The Boston Parks and Recreation Department’s mission of protecting the City of Boston park system’s storied legacy while embracing sustainability for future generations has been recognized with a pair of awards in historic preservation and climate resiliency.

The Boston Preservation Alliance recently announced that the Shaw 54th Regiment Memorial on Boston Common is one of six 2022 Preservation Award recipients that will be recognized at their 34th Annual Preservation Achievement Awards ceremony being held October 20 at the historic Charles River Speedway Complex in Brighton.

A ceremony was held on Boston Common June 1 as the Shaw 54th Regiment Memorial was rededicated after a comprehensive $2.8 million restoration project undertaken by a partnership including the Friends of the Public Garden, the Boston Parks and Recreation Department, the National Park Service, and the Museum of African American History. The scope of work included restoration of the bronze relief and surrounding stone, reinforcement and seismic protections, and plaza improvements to increase accessibility and access to the monument.

The restored Shaw 54th Regiment Memorial on Boston Common is lifted back into place in time for its public unveiling on June 1.
The restored Shaw 54th Regiment Memorial on Boston Common is lifted back into place in time for its public unveiling on June 1. (Photo credit: Michael Dwyer)

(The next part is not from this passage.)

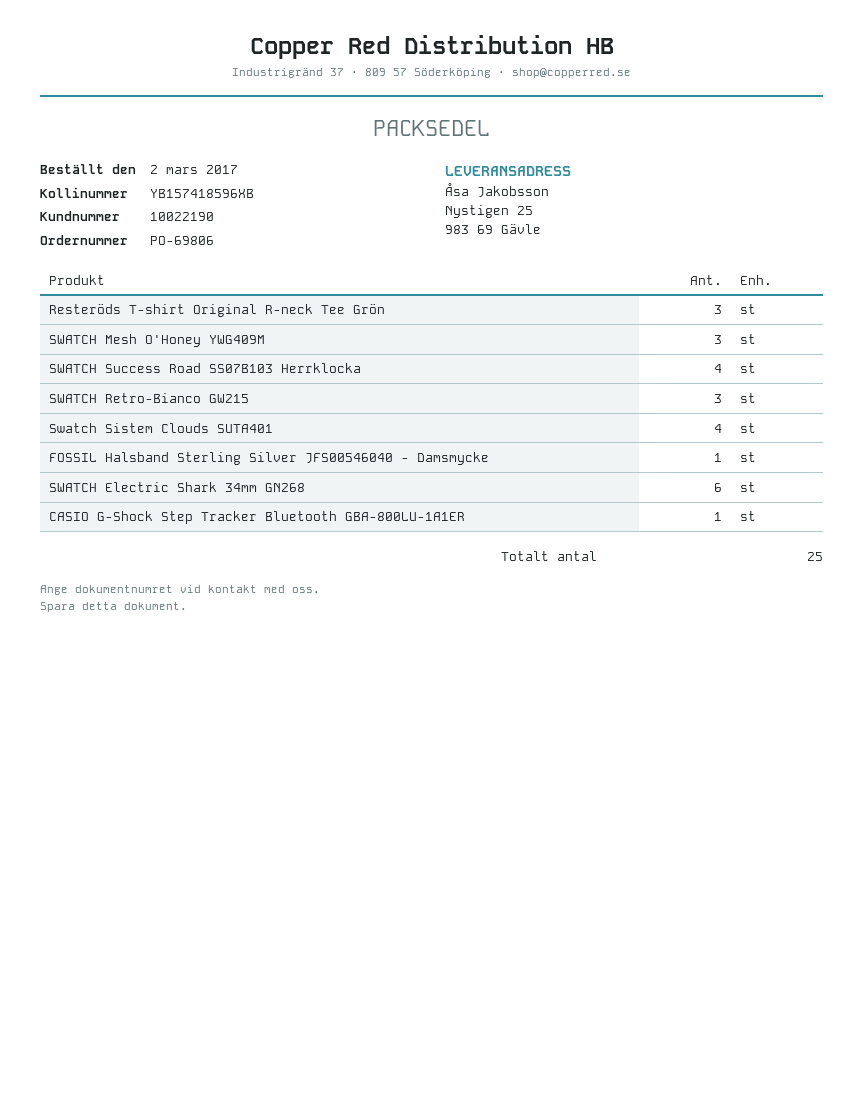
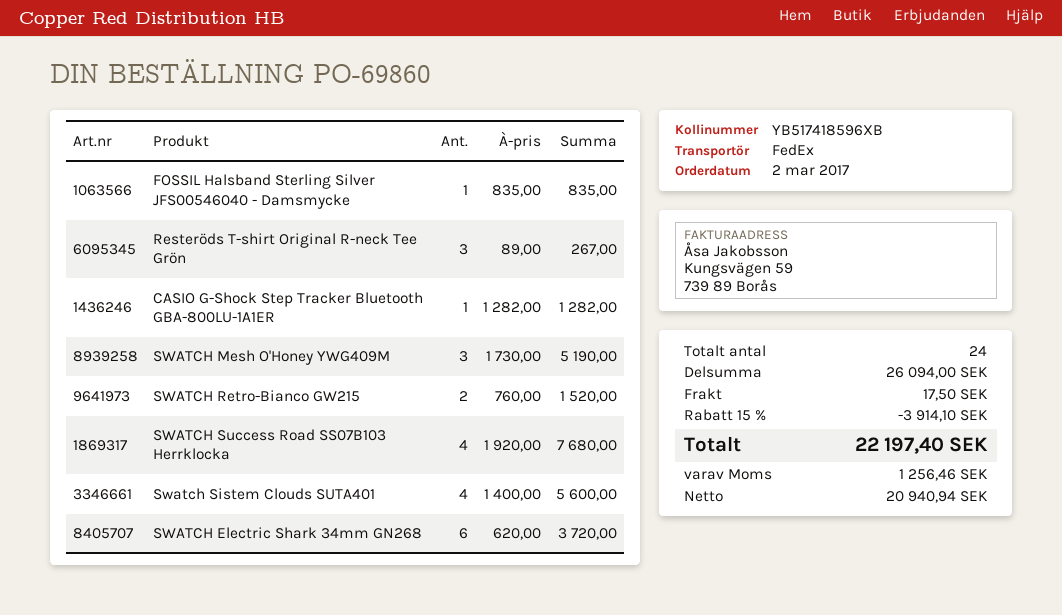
order number: PO-69806 -> PO-69860
tracking number: YB157418596XB -> YB517418596XB
SWATCH Retro-Bianco GW215: 3 -> 2
total quantity: 25 -> 24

Considered one of the preeminent works of public art in the country, the Memorial honors the 54th Massachusetts Regiment, one of the first Black regiments to serve in the Civil War, and its white colonel, Robert Gould Shaw. As dramatized in the 1989 film “Glory,” the 54th served most notably at the Battle of Fort Wagner in South Carolina. News of their courage and determination on the battlefield spread and led to other Black regiments being formed, and by the end of the war 10% of the Union Army was made up of Black soldiers.

In 1865, Black businessman Joshua Benton Smith called for a memorial to be constructed in Boston and in 1883 artist Augustus Saint-Gaudens was commissioned. Dedicated to perfection, Saint-Gaudens did not complete the sculpture until 1897. By the late 20th century the Memorial was in extremely poor condition due to corrosion and vandalism. In 1981, the Friends of the Public Garden led a campaign for the monument’s restoration and to establish an endowment for its care. That partnership continues today with the Boston Parks and Recreation Department, the National Park Service, and the Museum of African American History to ensure the memorial is properly preserved and maintained in order to enlighten and educate generations to come.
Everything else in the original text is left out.